Tell the clerk the following: your weight, weekly mileage, running surface, and foot problems. You need to mention your weight so that the clerk can suggest something with the right amount of cushioning—you don’t want to put Volkswagen shock absorbers on a dump truck or vice versa. The mileage and running surface will determine shoe composition and tread requirements. Most runners strike the ground slightly to the outside of center on the heel (when jogging) and push off slightly toward the inside of the foot. You can verify any foot problems by looking at the wear pattern on your shoes. If you walk exclusively on the outside or inside of your foot, or roll from inside of the heel to the outside of the ball, the clerk needs to know this in order to recommend a motion control shoe. Otherwise, you could develop injuries. If you have low arches, you’ll need a shoe with a good arch support. Keep track of the mileage you put on a pair of running shoes and start thinking about replacements before you get much over 500 miles on them—they lose cushioning rapidly after that. Once you’re through running in them, running shoes are fine for yard work or casual wear, but not vice versa.

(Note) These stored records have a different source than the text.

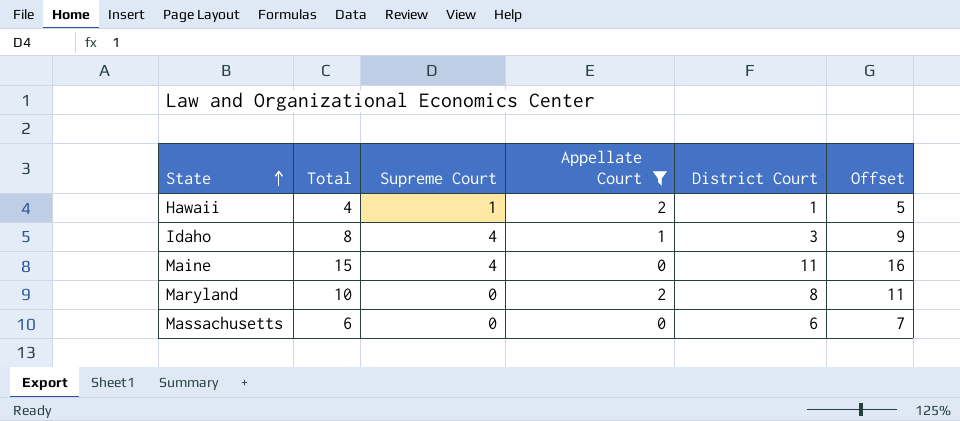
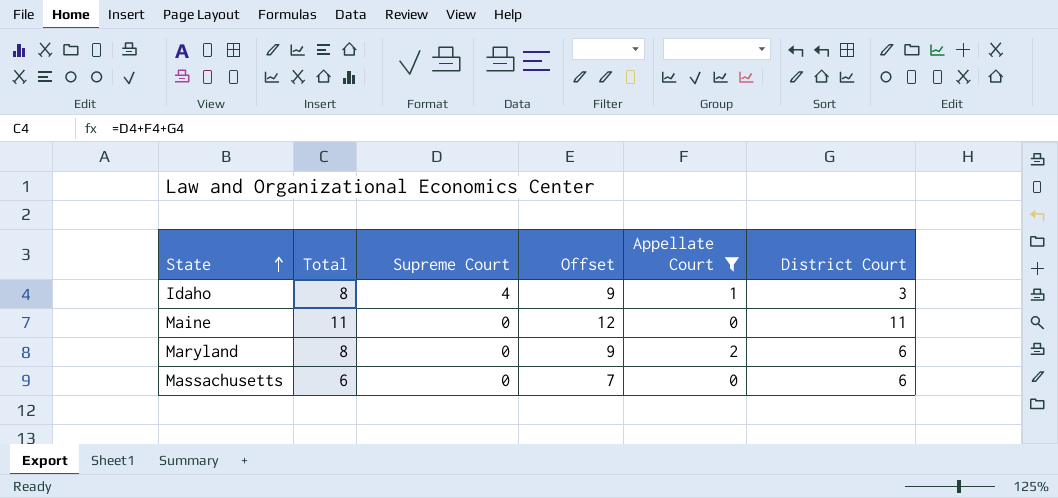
column Offset | position: 6 -> 4
row Hawaii: 4 | 1 | 2 | 1 | 5 -> none
Maine | Total: 15 -> 11
Maine | Supreme Court: 4 -> 0
Maine | Offset: 16 -> 12
Maryland | Total: 10 -> 8
Maryland | Offset: 11 -> 9
Maryland | District Court: 8 -> 6

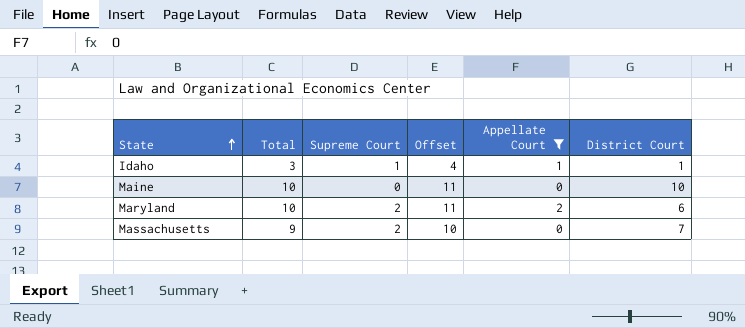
Idaho | Total: 8 -> 3
Idaho | Supreme Court: 4 -> 1
Idaho | Offset: 9 -> 4
Idaho | District Court: 3 -> 1
Maine | Total: 11 -> 10
Maine | Offset: 12 -> 11
Maine | District Court: 11 -> 10
Maryland | Total: 8 -> 10
Maryland | Supreme Court: 0 -> 2
Maryland | Offset: 9 -> 11
Massachusetts | Total: 6 -> 9
Massachusetts | Supreme Court: 0 -> 2
Massachusetts | Offset: 7 -> 10
Massachusetts | District Court: 6 -> 7

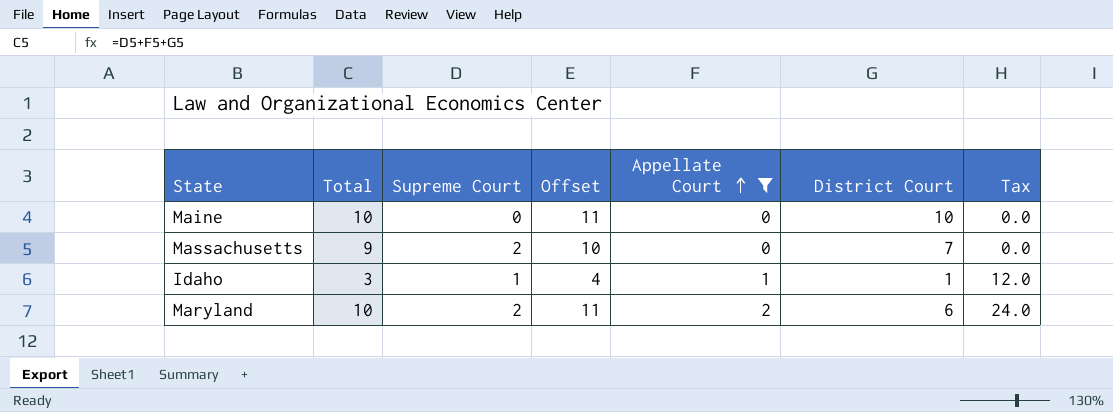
row order: State ascending -> Appellate Court ascending
column Tax | formula: none -> [Appellate Court] * 12

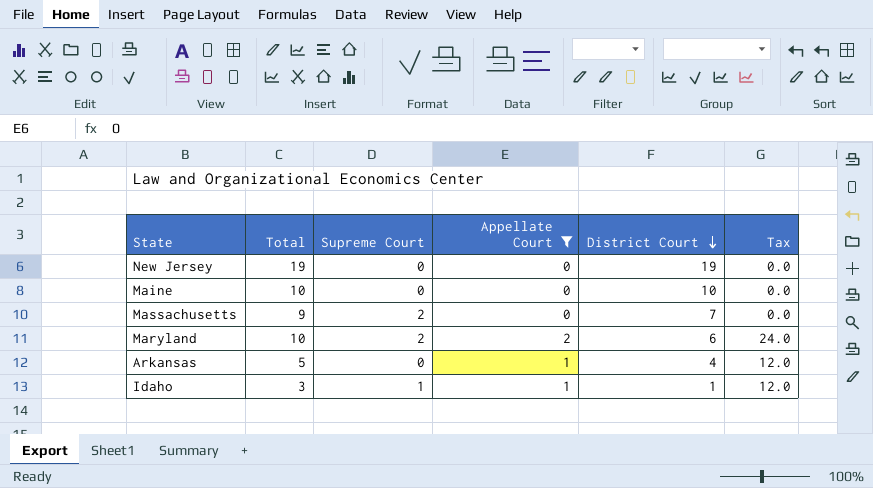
row order: Appellate Court ascending -> District Court descending
column Offset | formula: [Total] + 1 -> none
row New Jersey: none -> 19 | 0 | 0 | 19 | 0.0
row Arkansas: none -> 5 | 0 | 1 | 4 | 12.0

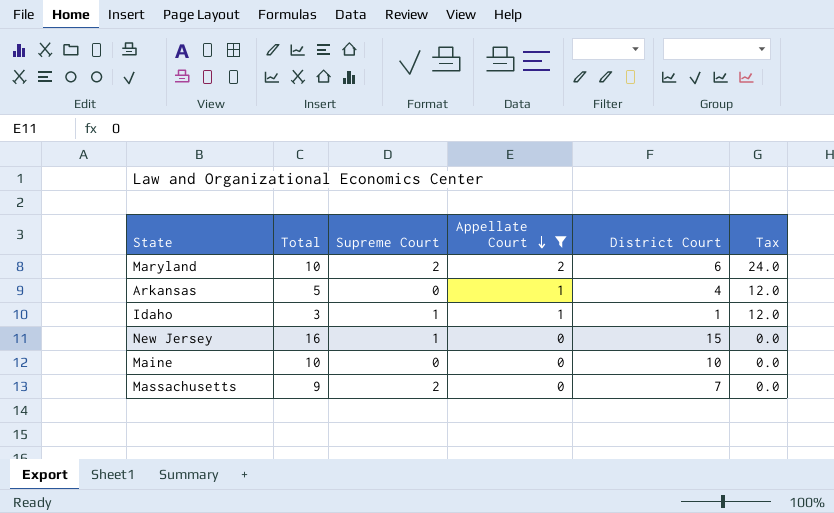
row order: District Court descending -> Appellate Court descending
New Jersey | Total: 19 -> 16
New Jersey | Supreme Court: 0 -> 1
New Jersey | District Court: 19 -> 15

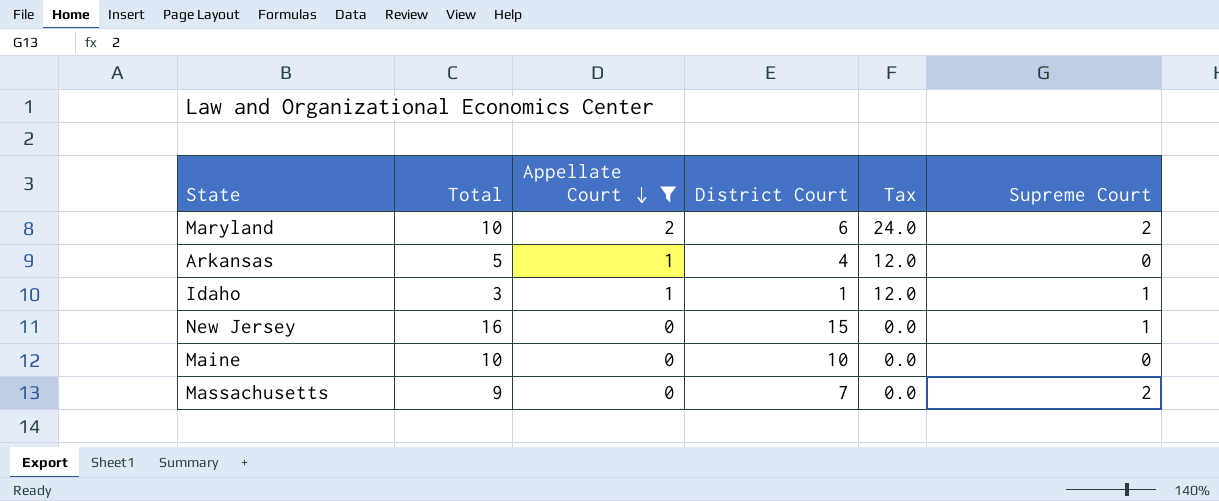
column Supreme Court | position: 3 -> 6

Runners should be careful about their dress. (Actually, don’t wear a dress while running—people will laugh and point.) Wear layers in the winter—several thin, loose layers are much better than one thick one. Running-specific clothing is best because it’s designed to wick moisture away from your skin yet keep you warm. It also lets heat out without letting cold or moisture in. Don’t overdress. You should feel cool when you start a winter run, but feel fairly comfortable after a mile or so. If you’re fairly comfortable when you start a run, you’ll probably overheat and start sweating heavily—not a good thing in cold weather. I can’t tell you exactly what to wear for what weather; but you’ll figure out what it takes through trial and error. Some folks are comfortable in a T-shirt and shorts at 40 degrees while others start bundling up anytime the temperature dips below 60. You can run comfortably in nearly any weather conditions if you have the right clothes. About the only time you must stay off the roads is during an electrical storm or when the roads are icy. Some folks like to run shirtless in the summer, but I prefer a running singlet (a light shirt with straps instead of sleeves) to help wick away sweat and stay cooler. In fact, a running singlet makes a great first layer in winter, too. Good sunglasses and a hat are advisable on sunny days. A hat also reduces heat loss on cold days.
Runners need to maintain good hydration. In fact, everyone does but runners are going to sweat more than the average clod. If you wait until you feel thirsty to have a drink, you’ve waited too long. Some folks favor juices or fluid replacement drinks (e.g., Gatorade), but water is fine, too. Can’t get excited about the taste of plain water? Try carbonated. Drink before, during, and after exercise of any kind. You need to drink in the winter, too, because the dry air sucks as much fluid from your body (maybe more—through the lungs) as sweating does in the summer. Keep an eye on the fluids you expel—they should be as clear as possible. If you’re not passing fluids regularly, you’ve got a REAL problem. Get into the habit of sipping water at every opportunity—you can’t overdo it unless you inhale. In rare instances, too much water can result in potassium depletion leading to disorientation. Counteract that possibility by eating bananas or popping vitamin pills containing potassium. Avoid alcoholic and caffeinated drinks as they have a dehydrating and diuretic effect.